In the case of Burnett v. BJ's Wholesale Club, 722 F.Supp.3d 566 (D. Md. 2024), the federal district court examined whether an employee had satisfied his employer's expectations of employment in the context of a motion for summary judgment. The court explained that "[i]t is undisputed that [the] [p]laintiff was frequently absent from work, without excuse, in the days leading up to his termination. These unexcused absences, on days when Plaintiff clocked into work, were in violation of BJ's policies[.]" Id. at 576. As a result, the court found that "no reasonable jury could conclude that the [p]laintiff's 'performance at the time of the discharge met the legitimate expectations of his employer.'" Id. (quoting Rubino v. New Acton Mobile Inds., LLC, 44 F.Supp.3d 616, 623 (D. Md. 2014)).
Here, the trial court dismissed Appellant's employment discrimination claim because "[a]lthough the Second Amended complaint also states that the Plaintiff was completing his required tasks, it is the decision maker's perception, not his self-assessment that is relevant ....Therefore, this element is not sufficiently alleged." We agree. In Appellant's amended complaint, he plainly indicated that he engaged in several insubordinate acts, including refusing to report to work in accordance with the office's inperson policy after multiple requests, refusing to move to his reassigned workspace, and failing to attend a disciplinary meeting. Appellant's perception and self-assessment, however, that he had satisfactorily performed his job duties from home is not controlling.
Instead, Appellee's categorization of Appellant's work behavior as insubordinate predominates. Based on the facts asserted in the complaint, Appellant did not establish the element of satisfactory job performance.

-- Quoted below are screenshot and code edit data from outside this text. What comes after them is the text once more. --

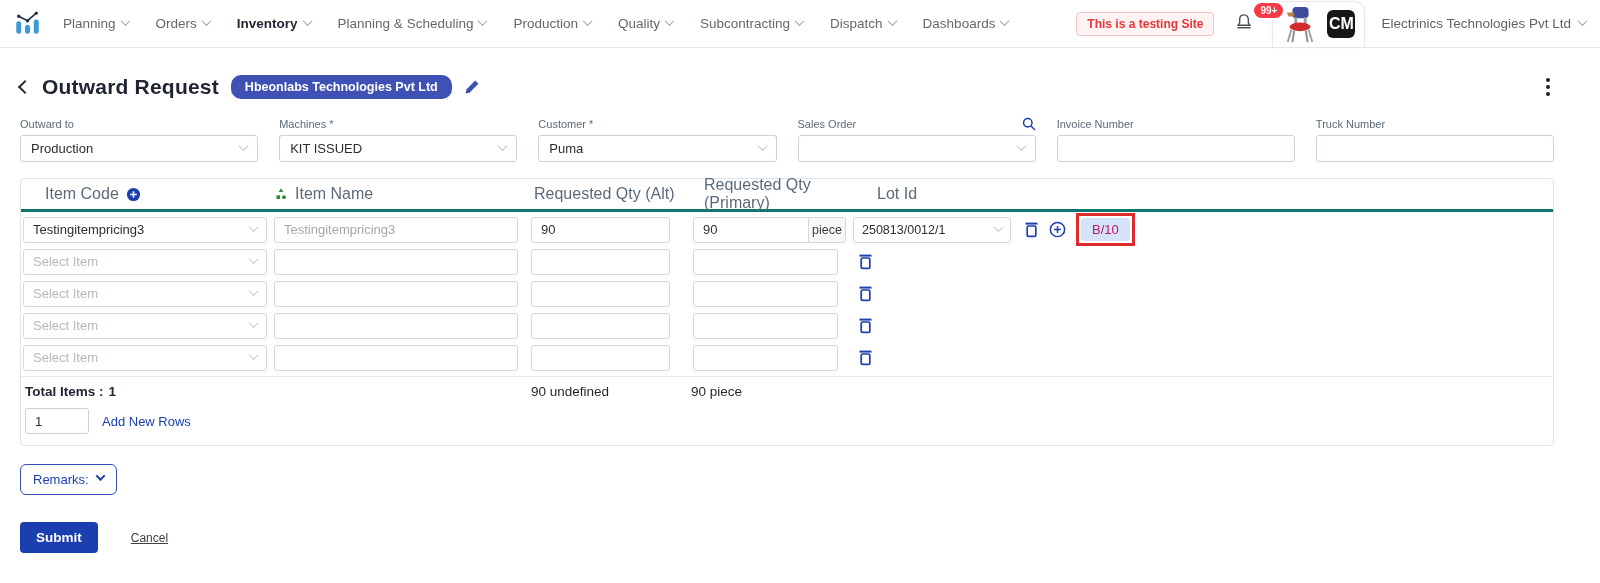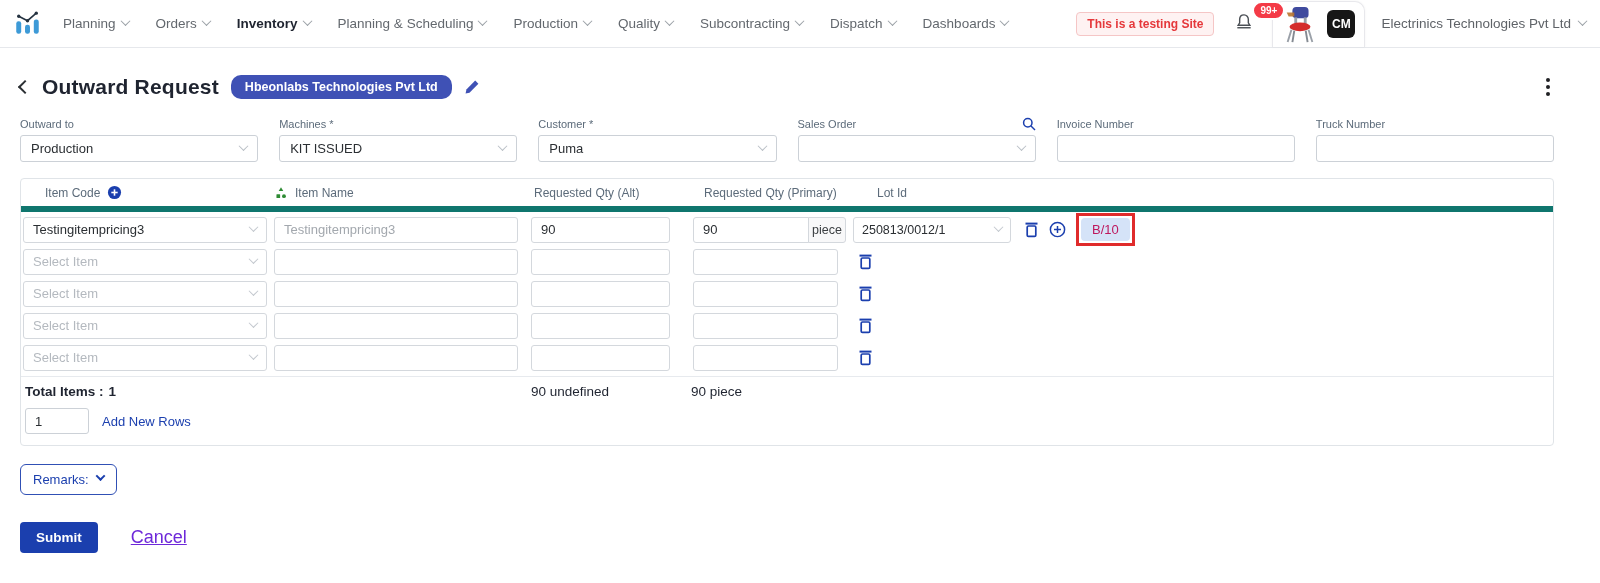--- a/index.html
+++ b/index.html
@@ -9,21 +9,21 @@
   .navbar { display:flex; align-items:center; height:48px; padding:0 14px 0 14px; border-bottom:1px solid #e6e8ec; background:#fff; }
   .logo { margin-right:22px; display:flex; align-items:center; }
   .nav-item { display:inline-flex; align-items:center; gap:6px; margin-right:27px; font-size:13.5px; color:#63686e; font-weight:500; cursor:pointer; white-space:nowrap; }
   .nav-item.active span.lbl { color:#1f2430; font-weight:700; }
   .chev { width:7px; height:7px; border-right:1.6px solid #9aa0a6; border-bottom:1.6px solid #9aa0a6; transform:rotate(45deg) translate(-1px,-1px); display:inline-block; margin-top:-3px; }
   .nav-right { margin-left:auto; display:flex; align-items:center; }
   .testing-badge { font-size:12px; font-weight:700; color:#e5383b; background:#fef2f2; border:1px solid #f5c6c6; border-radius:4px; padding:4px 10px; margin-right:20px; white-space:nowrap; }
   .bell-wrap { position:relative; margin-right:18px; }
   .notif-badge { position:absolute; top:-10px; left:18px; background:#f43b47; color:#fff; font-size:10px; font-weight:700; padding:2px 6px; border-radius:10px; border:2px solid #fff; }
   .account-card { display:flex; align-items:center; gap:9px; padding:3px 9px; border:1px solid #e8e8ec; border-bottom:none; border-radius:10px 10px 0 0; height:46px; background:#fff; box-shadow:0 0 3px rgba(0,0,0,0.05); margin-right:16px; }
-  .avatar-cm { width:28px; height:28px; background:#161616; color:#fff; border-radius:6px; display:flex; align-items:center; justify-content:center; font-size:12px; font-weight:700; }
+  .avatar-cm { width:28px; height:28px; background:#161616; color:#fff; border-radius:6px; display:flex; align-items:center; justify-content:center; font-size:16px; font-weight:700; }
   .company { display:flex; align-items:center; gap:8px; font-size:13.5px; color:#5f6368; font-weight:500; white-space:nowrap; }
 
   
   .content { padding:0 46px 0 20px; }
   .title-row { display:flex; align-items:center; margin-top:26px; }
   .back-chev { width:10px; height:10px; border-left:2.4px solid #2b2f33; border-bottom:2.4px solid #2b2f33; transform:rotate(45deg); display:inline-block; margin-right:12px; cursor:pointer; }
   .page-title { font-size:21px; font-weight:700; color:#1f2430; letter-spacing:0.2px; }
   .company-pill { background:#3f51b5; color:#fff; font-size:12.5px; font-weight:700; padding:5px 14px; border-radius:10px; margin-left:12px; white-space:nowrap; }
   .pencil { margin-left:12px; cursor:pointer; display:flex; }
   .kebab { margin-left:auto; font-size:18px; color:#202124; letter-spacing:0; line-height:7px; cursor:pointer; display:flex; flex-direction:column; gap:3px; align-items:center; padding:4px; }
@@ -32,21 +32,21 @@
   
   .form-grid { display:grid; grid-template-columns:repeat(6,1fr); gap:21px; margin-top:16px; }
   .field .lblrow { display:flex; justify-content:space-between; align-items:center; height:15px; margin-bottom:4px; }
   .field label { font-size:11px; color:#5c6b7a; }
   .selbox { height:27px; border:1px solid #ccd1d7; border-radius:3px; display:flex; align-items:center; justify-content:space-between; padding:0 10px; font-size:13px; color:#2b2f33; background:#fff; cursor:pointer; }
   .selbox .chev { border-color:#b9bfc6; }
   .tinput { height:27px; width:100%; border:1px solid #ccd1d7; border-radius:3px; padding:0 9px; font-size:13px; color:#2b2f33; font-family:"Liberation Sans",sans-serif; outline:none; }
 
   
   .tbl { margin-top:16px; border:1px solid #e0e4e8; border-radius:4px; background:#fff; }
-  .tbl-head { display:flex; align-items:center; height:33px; border-bottom:6px solid #0f766e; font-size:12px; color:#5c6b7a; }
+  .tbl-head { display:flex; align-items:center; height:33px; border-bottom:3px solid #0f766e; font-size:16px; color:#5c6b7a; }
   .th { display:flex; align-items:center; gap:7px; }
   .th1 { width:253px; padding-left:24px; }
   .th2 { width:260px; }
   .th3 { width:170px; }
   .th4 { width:173px; }
   .th5 { width:160px; }
   .trow { display:flex; align-items:center; height:29px; margin-top:3px; }
   .trow:first-of-type { margin-top:6px; }
   .item-sel { width:244px; margin-left:2px; height:26px; border:1px solid #d4d8dd; border-radius:3px; display:flex; align-items:center; justify-content:space-between; padding:0 9px; font-size:13px; color:#2b2f33; cursor:pointer; background:#fff; }
   .item-sel.placeholder { color:#b4b9bf; }
@@ -75,21 +75,21 @@
   .totals .t-pri { position:absolute; left:670px; }
   .addrow { display:flex; align-items:center; padding:2px 0 11px 4px; }
   .addrow .tinput { width:64px; height:26px; }
   .addrow-link { margin-left:13px; font-size:13px; font-weight:500; color:#1b3fae; cursor:pointer; }
 
   
   .remarks-btn { margin-top:18px; display:inline-flex; align-items:center; gap:8px; border:1px solid #3050b5; border-radius:6px; color:#1b3fae; font-size:13px; font-weight:500; padding:7px 12px; background:#fff; cursor:pointer; }
   .remarks-btn .chev { border-color:#1b3fae; border-width:2px; width:7px; height:7px; margin-top:-4px; }
   .actions { margin-top:27px; display:flex; align-items:center; }
   .submit-btn { background:#1b3fae; color:#fff; font-size:13.5px; font-weight:700; border:none; border-radius:4px; padding:8px 16px; cursor:pointer; font-family:"Liberation Sans",sans-serif; }
-  .cancel-link { margin-left:33px; color:#6d28d9; font-size:18px; font-weight:500; cursor:pointer;text-decoration:underline; }
+  .cancel-link { margin-left:33px; color:#404040; font-size:12px; font-weight:500; cursor:pointer;text-decoration:underline; }
 </style>
 </head>
 <body>
 
 <div class="navbar">
   <span class="logo">
     <svg width="27" height="27" viewBox="0 0 24 24">
       <rect x="2" y="10" width="4.4" height="11" rx="2" fill="#3d9ad7"></rect>
       <rect x="9.8" y="13" width="4.4" height="8" rx="2" fill="#3d9ad7"></rect>
       <rect x="17.6" y="8.5" width="4.4" height="12.5" rx="2" fill="#3d9ad7"></rect>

Appellant also did not establish a prima facie case that he experienced an adverse employment action. An adverse employment action is a discriminatory act on the part of the employer that adversely affects the plaintiff's "compensation, terms, conditions, or privileges of employment." Muldrow v. City of St. Louis, Missouri, 601 U.S. 346, 354 (2024). The plaintiff must show that the adverse employment action brought about "some harm respecting an identifiable term or condition of employment." Id. "The 'terms [or] conditions' phrase, we have made clear, is not used 'in the narrow contractual sense'; it covers more than the 'economic or tangible.'" Id. (quoting Oncale v. Sundowner Offshore Services, Inc., 523 U.S. 75, 78 (1998) and Meritor Savings Bank, FSB v. Vinson, 477 U.S. 57, 64 (1986)).
The trial court, in the present case, found that Appellant failed to establish the third element, stating that "having some work responsibilities given to another employee; being reassigned from an office to a cubicle; being 'yelled' and 'screamed' at; being excluded from a department website photo which featured four women; and being talked about by an employee .... are not considered adverse employment actions." We agree that such acts may have made Appellant uncomfortable and/or dissatisfied, however, he did not allege or aver in his complaint a discriminatory act that adversely affected "compensation, terms, conditions, or privileges of employment." As we see it, Appellant's claims do not demonstrate that he experienced some harm regarding his employment status.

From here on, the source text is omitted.